My dad was none too happy about us splitting up, but it was our best shot, and we only had one. Hazel would stay at her apartment with him, while Noah and I went to the asylum. I texted Hazel’s number to Heather and told her to contact Hazel as soon as she got my messages.
Heather didn’t respond. By now she probably realized what an awful friend I was, and chose to ignore me accordingly. Who would blame her? Nothing I could say to get her to answer my calls or texts would work without telling her things that weren’t safe for her to know.
My stomach twisted. Something told me Sarah wouldn’t hesitate to go after my friend. All I could do was hope Heather wasn’t in any trouble and that she would reach out if needed. Hopefully she considered me a good enough person to help her in a life-or-death situation.
As Noah pulled onto the dark and rainy highway, my body felt like it was a live wire. H
eather had nothing to do with any of this, but my sketches never lied. If I drew someone, they were in danger. Even my dad hadn’t escaped that fate. We’d only narrowly managed to bring him back.
What if this is what my sketches of Heather had been warning me of?
Ugh. I couldn’t think about that right now. There was nothing I could do but keep moving forward as planned.
I pressed the heels of my palms into my eyes. “God, Noah, I’m scared.” I peered over at him. “Part of me wishes we were already at the asylum so this could be over. The other part of me dreads going there at all.”
He breathed in deeply, his chest rising in the low light of the Chevy’s dashboard. He pressed his lips together, but otherwise didn’t respond.
“Crazy how all this is happening because I bumped into you, isn’t it?” I asked, smiling nervously. I needed him to talk, to help me take my mind off things.
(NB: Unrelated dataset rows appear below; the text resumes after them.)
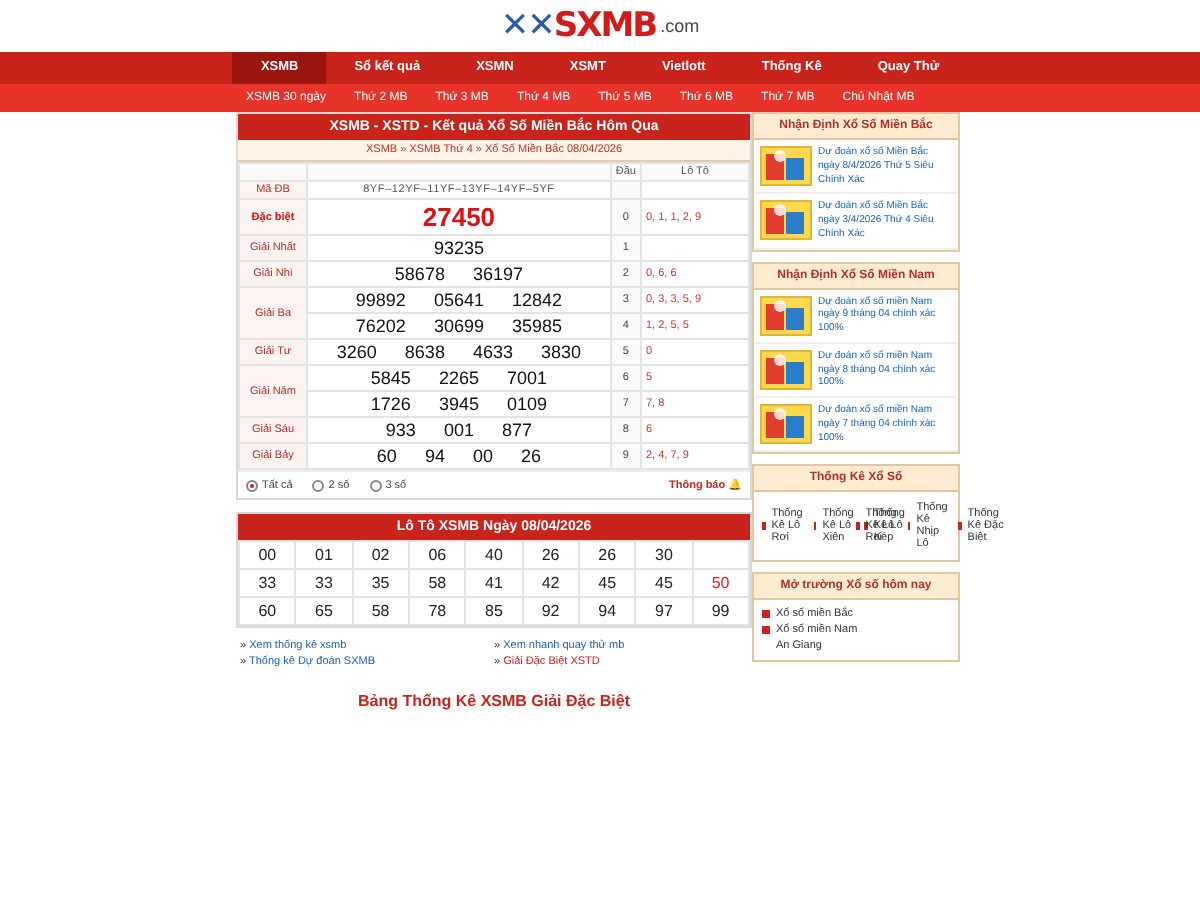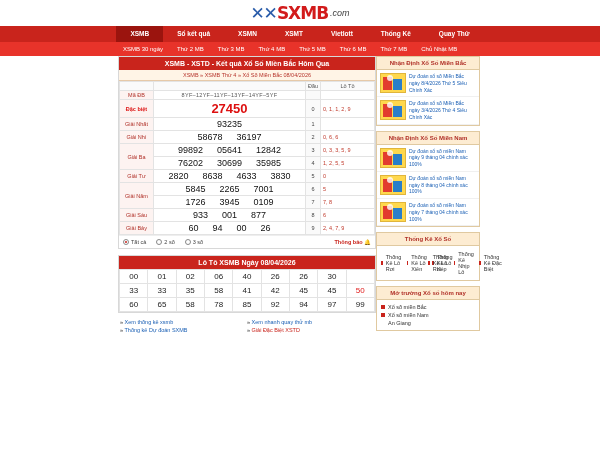--- a/index.html
+++ b/index.html
@@ -18,7 +18,7 @@
   .logo { display:flex; align-items:center; gap:1px; }
   .logo-mark { font-size:17px; font-weight:bold; color:#d21b1b; letter-spacing:-1px; font-family:"DejaVu Sans", sans-serif; }
   .logo-x { color:#2a5caa; }
-  .logo-dom { font-size:9px; color:#444; margin-left:1px;font-style:italic; }
+  .logo-dom { font-size:9px; color:#444; margin-left:1px; }
 
   .mainnav { height:16px; background:#c9241c; display:flex; align-items:center; justify-content:center; gap:0; }
   .mainnav a {

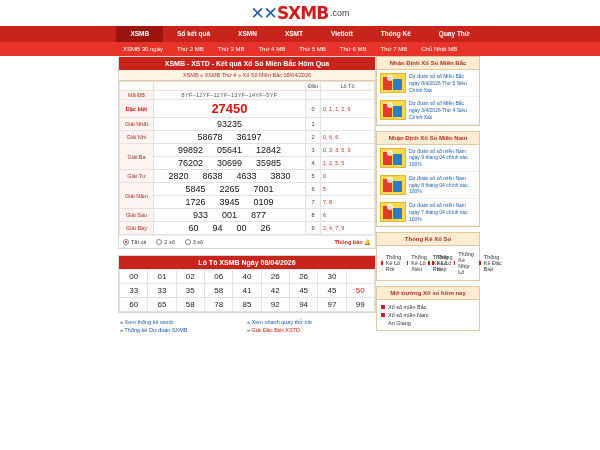--- a/index.html
+++ b/index.html
@@ -183,7 +183,7 @@
 
           <tr>
             <td class="lbl">Giải Tư</td>
-            <td class="nums"><span>2820</span><span>8638</span><span>4633</span><span>3830</span></td>
+            <td class="nums"><span>3260</span><span>8638</span><span>4633</span><span>3830</span></td>
             <td class="dauc">5</td>
             <td class="lotc">0</td>
           </tr>

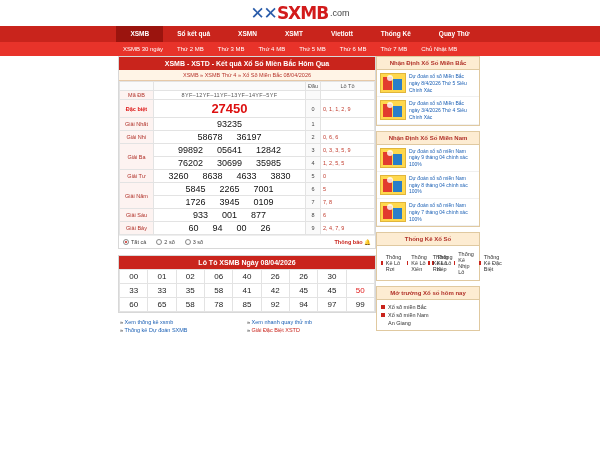--- a/index.html
+++ b/index.html
@@ -281,6 +281,7 @@
         <div>» <a class="red">Giải Đặc Biệt XSTD</a></div>
       </div>
 
+      <div class="bottom-title">Bảng Thống Kê XSMB Giải Đặc Biệt</div>
     </div>
 
     <div class="right">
His fingers unraveled from the steering wheel, then just as quickly wrapped back around, squeezing it tighter. “That’s not quite how I see it, Emily.”
Noah had been dealing with his curse for years, and now he had more to fear than ever before – but also more hope. I wouldn’t even try to fathom his perspective. Maybe now wasn’t the time for me to need him, but for him to need me. I folded my hands into my lap and mumbled an apology.
He exhaled and reached for my hand. “I don’t mean it like that.”
I stared at his hand holding mine. “Then how do you mean it?”
He released my hand. “I don’t think any of this is because of you or me. It’s because of Sarah and her ancestors and our ancestors. This is bigger than us.”
I twisted in my seat to face him. “Nothing is bigger than us, Noah. Nothing.”
A few moments later, he reached over and turned on one of our playlists. These were the songs we would take with us if we were ever stranded on a deserted island – assuming that island somehow had electricity.